Use Column-Level Compression
Apache Cloudberry supports column-level compression, which reduces storage space by compressing specific columns. In some cases, it can also improve query performance, especially when processing large-scale data.
User scenarios
- Storage optimization: Reduces disk space usage for storage-intensive applications.
- Performance improvement: Smaller compressed data blocks reduce I/O costs in columnar query scenarios.
- High-frequency data analysis: Lowers data access costs in large-scale data analysis.
Example usage
The following is a simple example demonstrating how column-level compression can make a difference in Apache Cloudberry.
-
Create a table without column-level compression.

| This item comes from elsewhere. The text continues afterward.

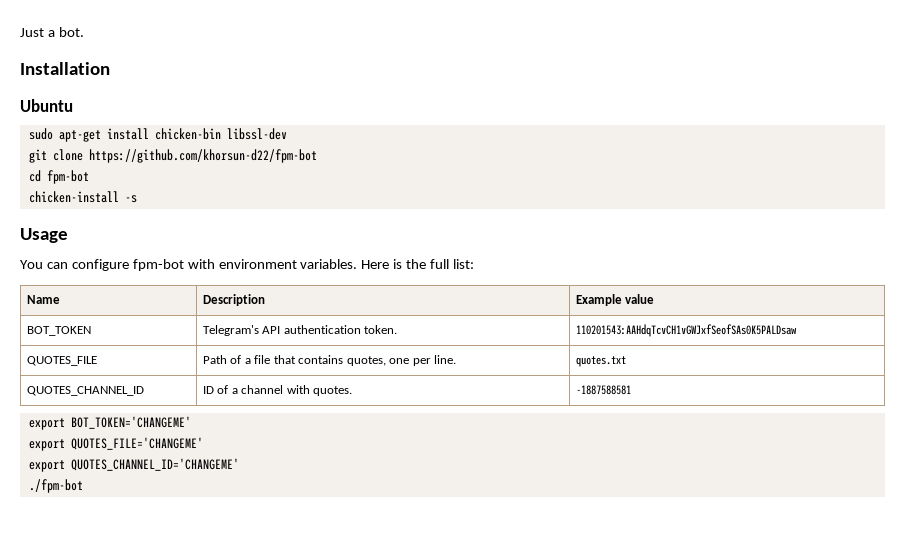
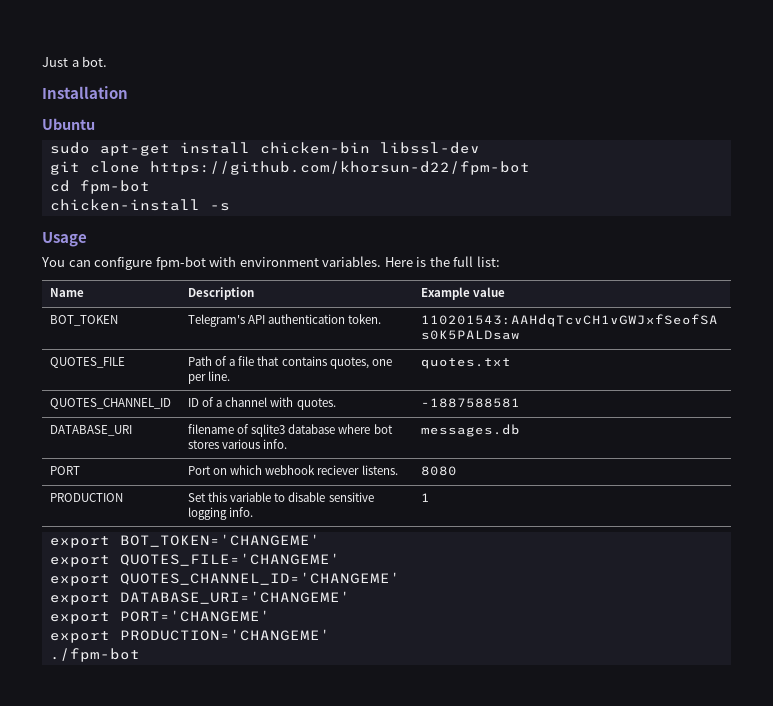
(631, 390) none -> [50,425,133,436] [188,424,393,437] [188,439,288,449] [421,424,521,437] [50,466,81,475] [188,465,398,475] [421,466,458,476] [50,493,124,502] [188,492,374,502] [188,507,254,520] [421,493,431,502] // DATABASE_URI | filename of sqlite3 database where bot stores various info. | messages.db // PORT | Port on which webhook reciever listens. | 8080 // PRODUCTION | Set this variable to disable sensitive logging info. | 1
(239, 464) none -> [49,591,350,605] [49,610,270,624] [49,629,330,643] // export DATABASE_URI='CHANGEME' // export PORT='CHANGEME' // export PRODUCTION='CHANGEME'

CREATE TABLE no_column_compression (
id serial PRIMARY KEY,
data1 text,
data2 text
); -
Create a table with column-level compression.
CREATE TABLE column_compression (
id serial PRIMARY KEY,
data1 text ENCODING (compresstype=zlib, compresslevel=5),
data2 text
)
WITH (
appendoptimized=true,
orientation=column
); -
Insert data into the table without column-level compression.
INSERT INTO no_column_compression (data1, data2)
SELECT repeat(md5(random()::text), 10), repeat(md5(random()::text), 10)
FROM generate_series(1, 100000); -
Insert data into the table with column-level compression.
INSERT INTO column_compression (data1, data2)
SELECT repeat(md5(random()::text), 10), repeat(md5(random()::text), 10)
FROM generate_series(1, 100000); -
Check the storage size of the table without column-level compression.
SELECT pg_size_pretty(pg_total_relation_size('no_column_compression')) AS no_column_compression_size;
Example result:
no_column_compression_size
---------------------------
69 MB -
Check the storage size of the table with column-level compression.
SELECT pg_size_pretty(pg_total_relation_size('column_compression')) AS column_compression_size;
Example result:
column_compression_size
------------------------
36 MB
Compressed tables use significantly less storage space compared to uncompressed tables. In this example, the table with column-level compression reduced storage usage by nearly 50%.